騎士は国の為、国民を守る為の存在だ。団長であるヴィクトルは酷い扱いを受けている私を助けようとしてくれたのだろう。だけど──
「これは騎士としての職務を逸脱してます」
いくらなんでも、自分の資産を簡単に差し出すのはやり過ぎだ。
「勘違いするな。これは騎士としてではない。俺個人としての判断だ」
「え?」
「既にあちら側とは話が済んでいる。悪いな」
まったく詫び入れる様子のない謝罪に、反論する言葉もない。
「詫びたついでに、もう一つ……」
ヴィクトルがもう一枚紙を取り出し、ネルの前に差し出してきた。
「──え?」
それは、婚約破棄証明書。
「君の気持ちを確認せずに書類を通してしまったが……要らぬお節介だったか?」
屈託のない笑顔を向けられ、ネルはしばらく呆然としていたが、ツーと涙が頬を伝うのが分かった。
借金が無くなったから?あの男と婚約が破棄出来たから?それとも、両親が住む屋敷が守られた事の喜びか……
「……困ったお節介焼きですね……」
涙を流しながらも微笑み返すと、ヴィクトルは黙って抱きしめてくれた。
***
「オーウェン!オーウェンはどこだ!」
フォークナー邸では、父であるフォークナー男爵が鬼の形相でオーウェンを探していた。
「父様どうしたんです?」
「どうしたもこうしたもあるか!お前のせいで私の計画が全て水の泡だ!」
顔を覗かせたオーウェンを見るなり怒鳴りつけた。
「一体何があったんです?」
落ち着くように声をかけるが、男爵は落ち着く所か更にヒートアップしてくる。
「何があっただと!?そんな事、お前が一番よくわかっているだろう!」
「え?」
あまりの剣幕に、オーウェンもすぐに只事では無いことに気が付いた。
「ヴィクトル団長がオルドリッジ家の借用書を持って行った。それがどういう事か理解できるか?」
「え、あ……」
「オルドリッジ家から取れるものが無くなったと言うことだ!」
バンッ!と大きな音を立てて机を殴りつけた。
オーウェンは顔を青ざめてその場に立ち竦んでいるだけで、言葉も出ないようだった。
「それもこれも、お前のせいだ!団長なんかに目を付けられて……!だからあれほど言っておいだろ!商品は大切に扱えと!」
「ですが…」
「言い訳は聞かん!あの娘だって、行く行くは金持ちの妾に卸す予定だったんだぞ!」
それはオーウェンの知らぬ事実。驚きのあまりに、目を見開いて居るが、男爵は嘲笑うように鼻で笑った。

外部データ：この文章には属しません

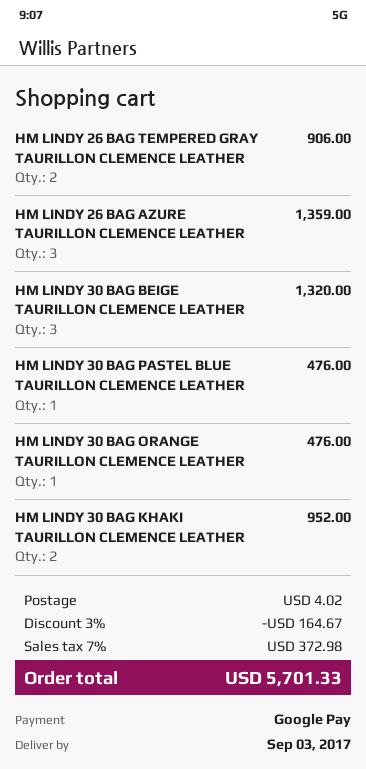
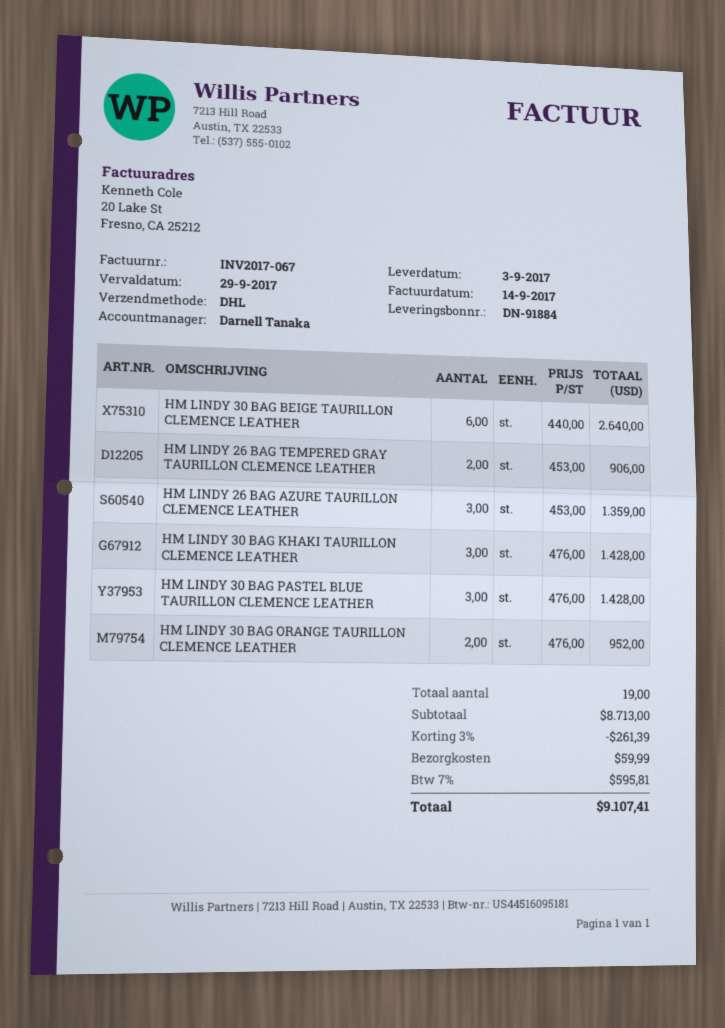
HM LINDY 30 BAG BEIGE TAURILLON CLEMENCE LEATHER: 3 for 1320.00 -> 6 for 2640.00
HM LINDY 30 BAG PASTEL BLUE TAURILLON CLEMENCE LEATHER: 1 for 476.00 -> 3 for 1428.00
HM LINDY 30 BAG ORANGE TAURILLON CLEMENCE LEATHER: 1 for 476.00 -> 2 for 952.00
HM LINDY 30 BAG KHAKI TAURILLON CLEMENCE LEATHER: 2 for 952.00 -> 3 for 1428.00
discount: 3% = 164.67 -> 3% = 261.39
shipping: 4.02 -> 59.99
tax: 7% = 372.98 -> 7% = 595.81
total: 5701.33 -> 9107.41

「なんだ?お前、あんなのが好みだったのか?安心しろ、お前にはお前に見合った相手を他に用意してある」
(色情魔で過激だと有名な女主人の元だがな……)
実の息子でも営利目的の道具として扱う。
当然、オーウェンには父がそんな事を考えているとは露ほどにも思っていなかった。それよりも、ネルが自分のものにならないと知って茫然としたままだった。
「そんなにあの娘が欲しいのか?」
男爵の言葉に勢いよく顔を上げた。
オーウェン自身も、何故ここまでネルにこだわるのかは分からない。地味で可愛げのない女だが、街で見たネルは「可愛い」と思った。
最初からああいう格好をしていれば僕だって……
「仕方ない。私とて、ヴィクトルにやられたままでは面白くない」
「どうするんです?」
「まあ、見てろ」
男爵はニヤッと不敵な笑みを浮かべた。